Dataset excerpts:

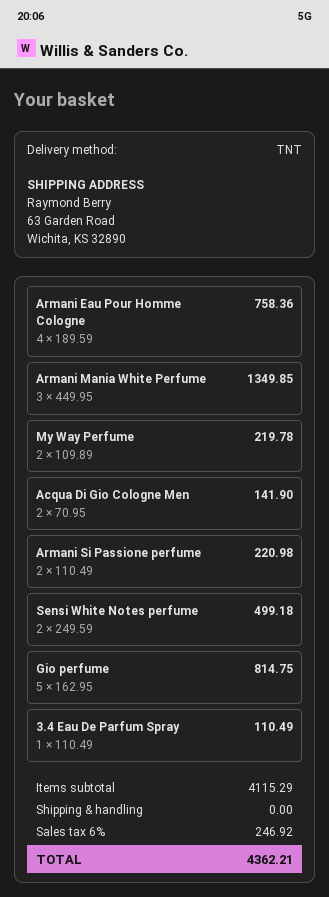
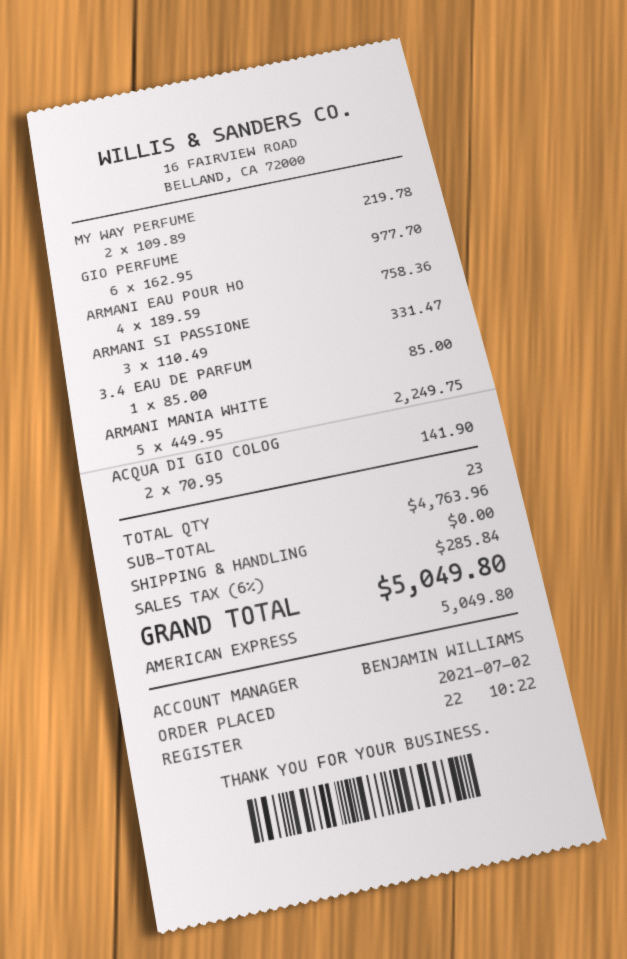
Armani Mania White Perfume: 3 x 449.95 = 1349.85 -> 5 x 449.95 = 2249.75
Armani Si Passione perfume: 2 x 110.49 = 220.98 -> 3 x 110.49 = 331.47
Sensi White Notes perfume: 2 x 249.59 = 499.18 -> none
Gio perfume: 5 x 162.95 = 814.75 -> 6 x 162.95 = 977.70
3.4 Eau De Parfum Spray: 1 x 110.49 = 110.49 -> 1 x 85.00 = 85.00
subtotal: 4115.29 -> 4763.96
tax: 6% = 246.92 -> 6% = 285.84
total: 4362.21 -> 5049.80

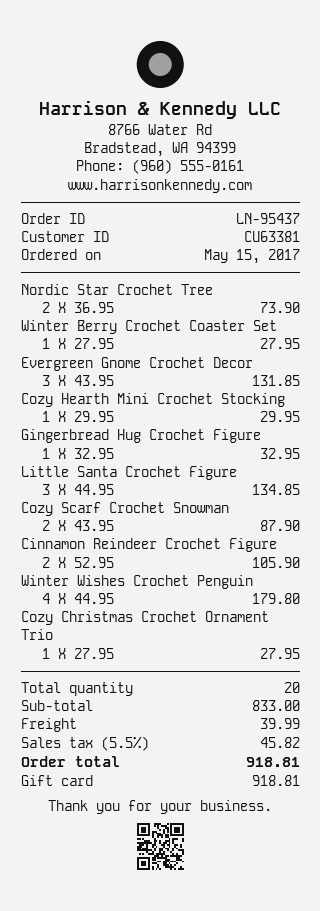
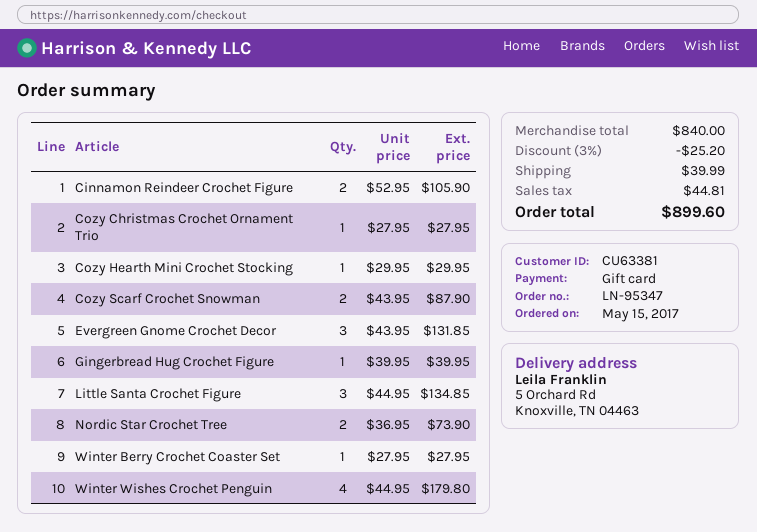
order number: LN-95437 -> LN-95347
Gingerbread Hug Crochet Figure: 1 x 32.95 = 32.95 -> 1 x 39.95 = 39.95
subtotal: 833.00 -> 840.00
discount: none -> 3% = 25.20
tax: 45.82 -> 44.81
total: 918.81 -> 899.60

Directions for this task: Print each entry exactly, leaving pictures out.

Written solution:
Armani Mania White Perfume: 3 x 449.95 = 1349.85 -> 5 x 449.95 = 2249.75
Armani Si Passione perfume: 2 x 110.49 = 220.98 -> 3 x 110.49 = 331.47
Sensi White Notes perfume: 2 x 249.59 = 499.18 -> none
Gio perfume: 5 x 162.95 = 814.75 -> 6 x 162.95 = 977.70
3.4 Eau De Parfum Spray: 1 x 110.49 = 110.49 -> 1 x 85.00 = 85.00
subtotal: 4115.29 -> 4763.96
tax: 6% = 246.92 -> 6% = 285.84
total: 4362.21 -> 5049.80

order number: LN-95437 -> LN-95347
Gingerbread Hug Crochet Figure: 1 x 32.95 = 32.95 -> 1 x 39.95 = 39.95
subtotal: 833.00 -> 840.00
discount: none -> 3% = 25.20
tax: 45.82 -> 44.81
total: 918.81 -> 899.60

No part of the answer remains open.